Impaired endothelial function of thoracic aorta in hereditary hypertriglyceridemic rats.

OBJECTIVE: Hereditary hypertriglyceridemia (hHTG) in rats was found to be associated with metabolic abnormalities and elevation of blood pressure. There is controversy regarding the relation between hHTG and vascular function. The aim of this study was to determine the reactivity and accompanying structural changes in thoracic aorta from hereditary hypertriglyceridemic rats and hHTG rats that were given, for a long time, N(G)-nitro-l-arginine methyl ester (L-NAME) with and without simultaneous captopril treatment. METHODS: Isolated rings of thoracic aorta were mounted in organ chambers for isometric tension recording or for measurement of endothelium-dependent relaxation. Morphological changes of thoracic aorta (wall thickness, diameter) were measured using light microscopy.
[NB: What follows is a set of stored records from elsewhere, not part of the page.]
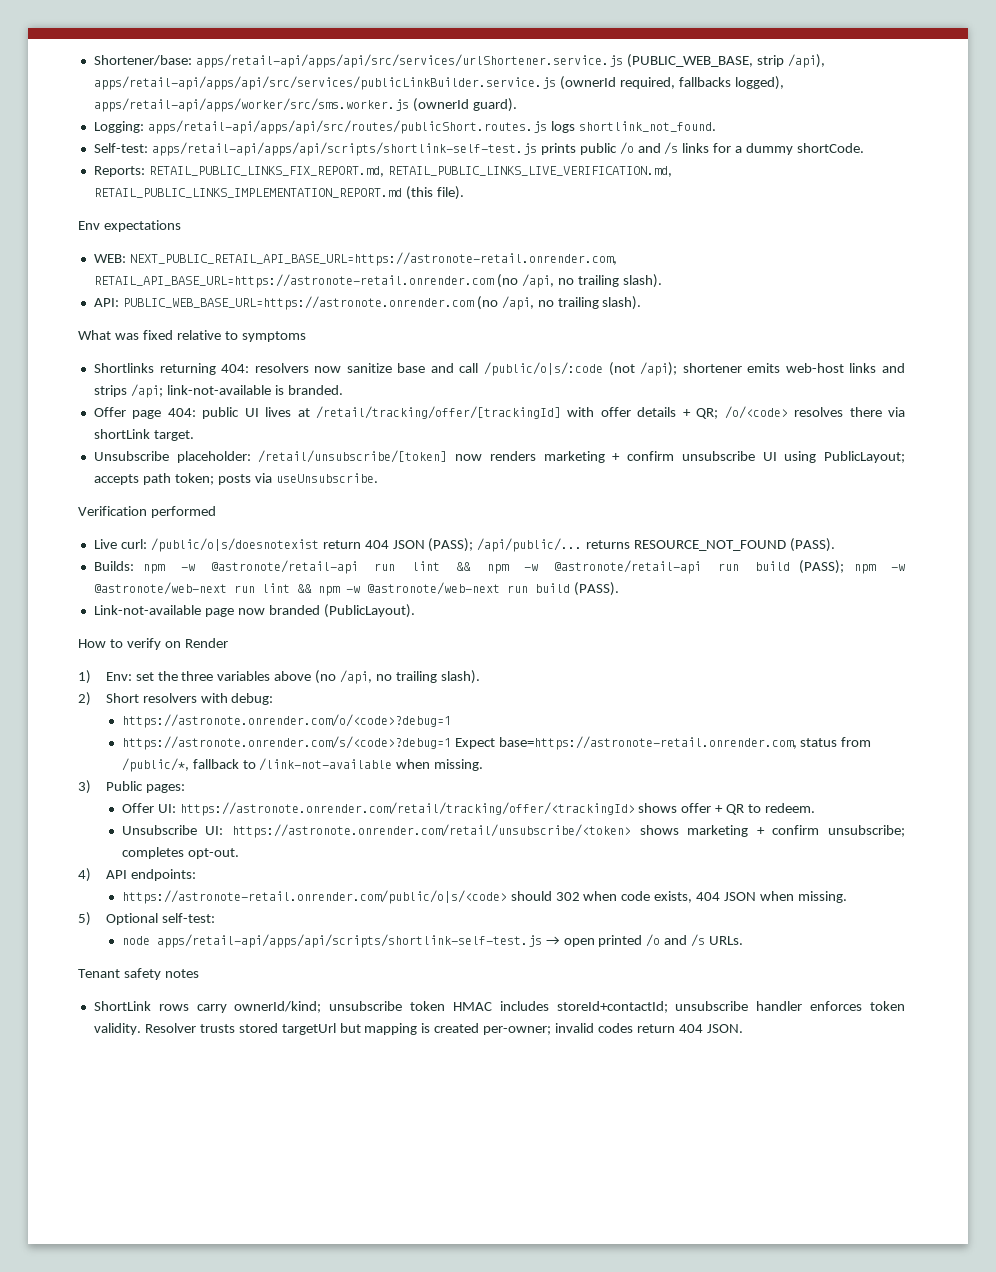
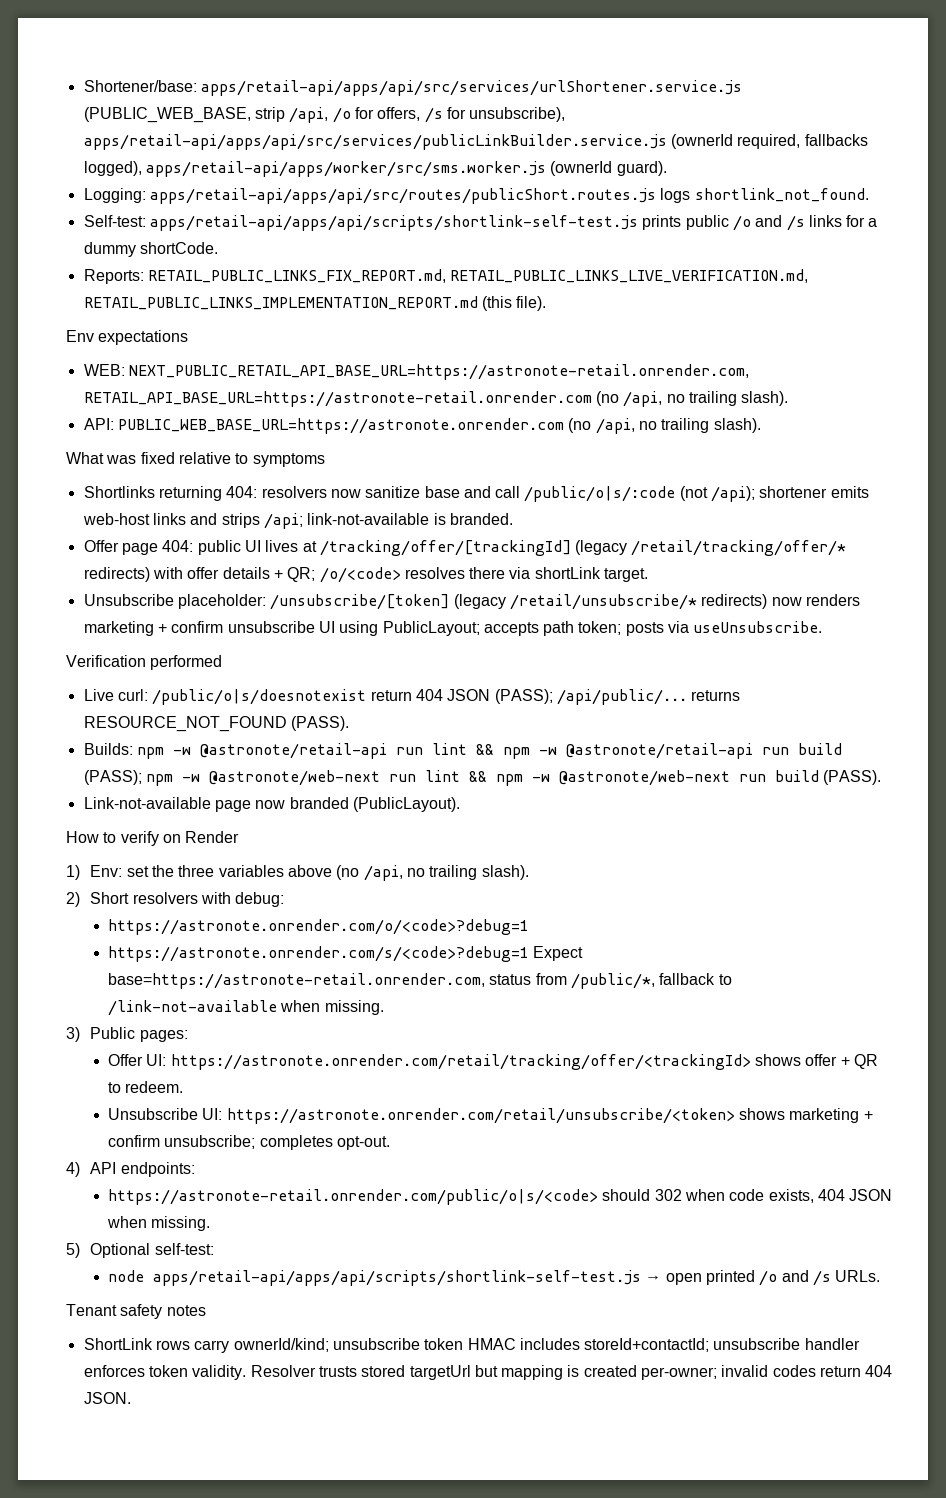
- Shortener/base: apps/retail-api/apps/api/src/services/urlShortener.service.js (PUBLIC_WEB_BASE, strip /api), apps/retail-api/apps/api/src/services/publicLinkBuilder.service.js (ownerId required, fallbacks logged), apps/retail-api/apps/worker/src/sms.worker.js (ownerId guard).
+ Shortener/base: apps/retail-api/apps/api/src/services/urlShortener.service.js (PUBLIC_WEB_BASE, strip /api, /o for offers, /s for unsubscribe), apps/retail-api/apps/api/src/services/publicLinkBuilder.service.js (ownerId required, fallbacks logged), apps/retail-api/apps/worker/src/sms.worker.js (ownerId guard).
- Offer page 404: public UI lives at /retail/tracking/offer/[trackingId] with offer details + QR; /o/<code> resolves there via shortLink target.
+ Offer page 404: public UI lives at /tracking/offer/[trackingId] (legacy /retail/tracking/offer/* redirects) with offer details + QR; /o/<code> resolves there via shortLink target.
- Unsubscribe placeholder: /retail/unsubscribe/[token] now renders marketing + confirm unsubscribe UI using PublicLayout; accepts path token; posts via useUnsubscribe.
+ Unsubscribe placeholder: /unsubscribe/[token] (legacy /retail/unsubscribe/* redirects) now renders marketing + confirm unsubscribe UI using PublicLayout; accepts path token; posts via useUnsubscribe.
RESULTS: Endothelium-dependent relaxation (EDR) to acetylcholine (ACh, 10(-5) M) was significantly attenuated in the hHTG group compared to control Wistar rats (59.3 +/- 8.5% vs. 95.8 +/- 6.5%, p < 0.001), but normalized after pretreatment with captopril. EDR to ACh was further inhibited in hHTG rats treated with L-NAME (36.0 +/- 2.3%, p < 0.001). Maximum residual relaxation was only partly restored with captopril treatment (72.4 +/- 5.8%, p < 0.001). Hypertriglyceridemia did not significantly alter the sensitivity of the thoracic aorta to exogenous noradrenaline. The diameter/wall thickness (D/W) ratio in aortas of control Wistar rats averaged 16.25 +/- 0.57. This ratio was significantly lower in hHTG rats (12.52 +/- 0.38, p < 0.01) and was not altered after treatment with captopril. In the hHTG rats treated with L-NAME, the D/W ratio was further significantly decreased (8.25 +/- 0.30, p < 0.001). Simultaneous captopril treatment attenuated the decrement of this ratio (9.80 +/- 0.75, p < 0.05). CONCLUSIONS: Results showed that hHTG is accompanied by functional and morphological alterations in the rat thoracic aorta. These changes in hHTG and in hHTG rats treated with L-NAME could be, at least in part, protected by captopril treatment.